Per quanto riguarda la libertà religiose dei singoli va ricordato l’art.
19 della Costituzione che consente a tutti di professare la propria religione,
di farne propaganda, di esercitarne il culto (solo con riguardo ai riti si dice
che essi non devono essere contrari al buon costume. Il buon costume va inteso
che aspetto che riguarda la comune morale sessuale).
In merito alla libertà religiosa dei singoli il problema principale che
si è posto in Italia riguarda i simboli religiosi. In particolare i crocifissi.
In due importanti decisioni del Tar Veneto e del Consiglio di Stato si è
detto che l’esposizione del crocifisso nelle aule scolastiche non lede il
principio secondo il quale lo spazio pubblico deve essere neutrale rispetto
alle questioni religiose. Si dice, infatti, che il crocifisso è un simbolo con
un carattere anche culturale e che quindi non rappresenta solo principi della
fede religiosa cristiana (si vedano Tar Veneto, sentenza del 22 marzo 2005, n.
1110 e Consiglio di Stato, 13 febbraio 2006, n. 556).
Per quanti riguarda il velo islamico, a volte alcuni sindaci, prendendo a
pretesto la necessità dii tutelare l’orine pubblico, hanno vietato alle donne
di indossarlo. In alcuni casi la questione è stata poi affrontata dai giudici
che hanno ritenuto non corretti questi provvedimenti. Le norme sulla pubblica
sicurezza non impediscono di usare il velo, ma solo di garantire la
riconoscibilità delle persone e che il velo sia tolto se ciò è richiesto da
agenti di pubblica sicurezza che debbano effettuare il riconoscimento di una
persona.
Questo è quanto riguarda l’Italia. In altri paesi, come ad esempio la
Francia, la laicità è intesa come necessaria neutralità dello Stato. Il
fenomeno religioso è solo un fenomeno privato. Si arriva al punto di impedire
in alcuni luoghi pubblici di indossare i simboli religiosi.
Una recente legge francese ha persino vietato alle donne di indossare in
pubblico il velo. La ragione, formalmente indicata, è quella di garantire
l’ordine pubblico e la sicurezza (sotto il velo potrebbero essere nascoste armi
ed occorre garantire che il volto sia visibile sempre). Il vero motivo era
quello di impedire alle donne di indossare il velo perché lo si vedeva come
ostentazione di una fede e come possibile segno di segregazione delle donne.
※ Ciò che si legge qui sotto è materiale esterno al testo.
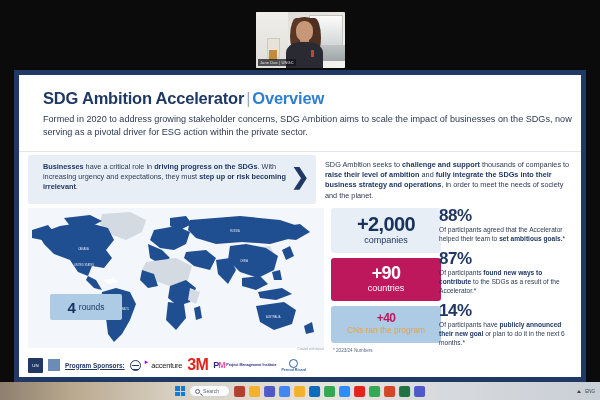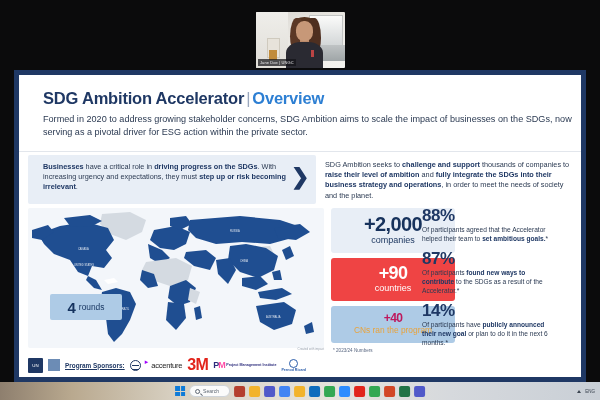"+2,000" .cards { width: 124px -> 110px }
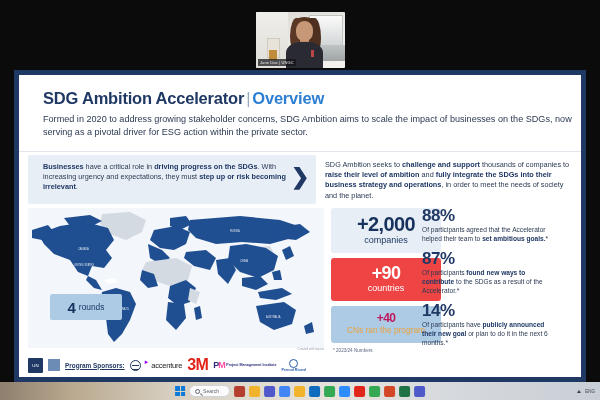"88%" .stats { left: 403px -> 420px }
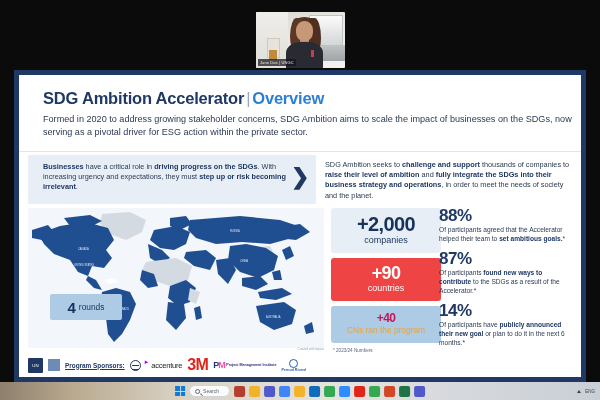"+90" .card-2 { background: #ef4444 -> #be185d }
Della questione si è occupata la Corte europea dei diritti dell’uomo.
Sulla questione del velo la Corte europea ha sempre riconosciuto un
grande margine di discrezionalità agli stati. Nel caso della legge francese la
Corte ha reso una sentenza in un certo senso ambigua. Da una parte ha molto
criticato la legge francese che prende il rischio di essere un elemento di
tensione e di conflitto fra religioni. In altre parole, la legge minerebbe la
convivenza civile e metterebbe lo stato in contraddizione col proprio ruolo di
soggetto che garantisce la pacifica convivenza.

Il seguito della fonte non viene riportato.